How to complete this task:
Only one stretch of the data below should be repeated: the lines from the line containing "(257, 524) none" through the line containing "[487,185,583,201] Starmade ->", inclusive, exactly as they are.

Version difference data
# # # #

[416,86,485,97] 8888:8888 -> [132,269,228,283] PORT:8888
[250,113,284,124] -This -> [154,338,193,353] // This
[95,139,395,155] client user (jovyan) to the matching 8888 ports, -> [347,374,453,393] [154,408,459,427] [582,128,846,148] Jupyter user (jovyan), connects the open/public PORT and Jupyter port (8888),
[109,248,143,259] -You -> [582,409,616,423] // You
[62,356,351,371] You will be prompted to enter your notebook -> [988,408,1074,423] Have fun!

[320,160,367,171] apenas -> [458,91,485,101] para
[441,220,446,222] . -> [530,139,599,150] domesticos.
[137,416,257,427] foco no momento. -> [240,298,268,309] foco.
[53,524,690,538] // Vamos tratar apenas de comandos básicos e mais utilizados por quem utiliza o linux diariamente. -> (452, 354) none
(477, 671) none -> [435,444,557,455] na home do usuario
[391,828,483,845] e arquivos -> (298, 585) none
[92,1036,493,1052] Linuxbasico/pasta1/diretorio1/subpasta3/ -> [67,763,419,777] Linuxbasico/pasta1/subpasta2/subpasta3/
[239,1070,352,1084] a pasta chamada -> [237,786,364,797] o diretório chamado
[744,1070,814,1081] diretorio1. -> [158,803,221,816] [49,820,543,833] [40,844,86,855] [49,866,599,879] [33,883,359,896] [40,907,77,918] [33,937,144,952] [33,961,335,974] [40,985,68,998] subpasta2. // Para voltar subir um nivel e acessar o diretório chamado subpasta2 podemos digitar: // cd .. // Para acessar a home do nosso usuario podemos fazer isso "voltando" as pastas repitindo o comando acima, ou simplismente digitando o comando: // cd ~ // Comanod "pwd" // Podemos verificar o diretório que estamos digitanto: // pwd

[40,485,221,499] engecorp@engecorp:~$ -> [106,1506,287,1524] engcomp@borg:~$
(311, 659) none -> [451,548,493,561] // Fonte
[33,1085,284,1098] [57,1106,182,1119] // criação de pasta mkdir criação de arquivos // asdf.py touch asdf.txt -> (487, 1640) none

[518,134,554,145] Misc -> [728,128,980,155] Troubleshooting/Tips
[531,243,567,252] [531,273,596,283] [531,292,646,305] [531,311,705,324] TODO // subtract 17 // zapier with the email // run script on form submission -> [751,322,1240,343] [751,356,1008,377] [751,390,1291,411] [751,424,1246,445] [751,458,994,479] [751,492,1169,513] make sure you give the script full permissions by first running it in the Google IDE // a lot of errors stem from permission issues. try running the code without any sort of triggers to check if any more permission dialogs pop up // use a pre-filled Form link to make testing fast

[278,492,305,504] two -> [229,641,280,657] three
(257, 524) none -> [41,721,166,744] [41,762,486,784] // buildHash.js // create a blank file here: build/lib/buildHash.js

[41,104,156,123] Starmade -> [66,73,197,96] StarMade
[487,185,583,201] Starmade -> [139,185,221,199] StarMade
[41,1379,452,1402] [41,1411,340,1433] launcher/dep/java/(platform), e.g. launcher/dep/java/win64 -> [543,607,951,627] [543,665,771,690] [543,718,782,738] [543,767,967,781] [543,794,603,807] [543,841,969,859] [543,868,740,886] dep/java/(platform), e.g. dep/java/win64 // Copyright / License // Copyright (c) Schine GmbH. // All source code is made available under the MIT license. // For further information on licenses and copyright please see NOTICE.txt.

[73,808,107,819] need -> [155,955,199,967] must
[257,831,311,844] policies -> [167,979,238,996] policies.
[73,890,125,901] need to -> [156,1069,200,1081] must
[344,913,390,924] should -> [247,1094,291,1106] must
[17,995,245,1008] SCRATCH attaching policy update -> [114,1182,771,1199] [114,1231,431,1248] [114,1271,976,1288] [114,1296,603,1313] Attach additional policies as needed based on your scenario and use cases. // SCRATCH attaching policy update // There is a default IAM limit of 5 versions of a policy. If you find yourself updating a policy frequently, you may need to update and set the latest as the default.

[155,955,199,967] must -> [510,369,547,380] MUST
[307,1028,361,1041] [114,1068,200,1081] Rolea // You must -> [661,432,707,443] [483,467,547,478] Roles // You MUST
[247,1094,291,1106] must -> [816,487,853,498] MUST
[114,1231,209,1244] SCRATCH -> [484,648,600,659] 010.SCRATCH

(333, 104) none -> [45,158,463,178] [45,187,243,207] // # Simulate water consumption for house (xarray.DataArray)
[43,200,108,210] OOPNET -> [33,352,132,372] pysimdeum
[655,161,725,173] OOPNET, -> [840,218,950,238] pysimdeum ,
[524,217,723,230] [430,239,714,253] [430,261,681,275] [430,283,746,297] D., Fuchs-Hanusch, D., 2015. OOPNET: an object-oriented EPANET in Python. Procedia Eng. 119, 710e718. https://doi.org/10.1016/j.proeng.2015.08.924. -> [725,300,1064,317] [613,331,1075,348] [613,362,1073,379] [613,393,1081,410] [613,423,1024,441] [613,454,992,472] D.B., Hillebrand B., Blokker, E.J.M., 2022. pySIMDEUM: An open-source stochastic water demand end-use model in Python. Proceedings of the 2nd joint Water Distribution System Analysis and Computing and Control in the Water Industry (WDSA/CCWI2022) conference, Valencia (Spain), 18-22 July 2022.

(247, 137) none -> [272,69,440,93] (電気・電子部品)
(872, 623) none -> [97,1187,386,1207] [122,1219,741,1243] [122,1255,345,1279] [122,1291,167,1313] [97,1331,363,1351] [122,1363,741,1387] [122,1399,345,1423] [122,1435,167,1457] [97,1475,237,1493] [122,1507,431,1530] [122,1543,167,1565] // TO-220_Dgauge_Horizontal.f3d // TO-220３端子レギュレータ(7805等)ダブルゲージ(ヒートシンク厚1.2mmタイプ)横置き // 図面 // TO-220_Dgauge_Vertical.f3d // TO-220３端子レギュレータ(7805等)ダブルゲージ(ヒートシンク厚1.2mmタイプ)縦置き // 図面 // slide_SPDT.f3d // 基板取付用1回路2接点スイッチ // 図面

# # # #

Response:
(257, 524) none -> [41,721,166,744] [41,762,486,784] // buildHash.js // create a blank file here: build/lib/buildHash.js

[41,104,156,123] Starmade -> [66,73,197,96] StarMade
[487,185,583,201] Starmade -> [139,185,221,199] StarMade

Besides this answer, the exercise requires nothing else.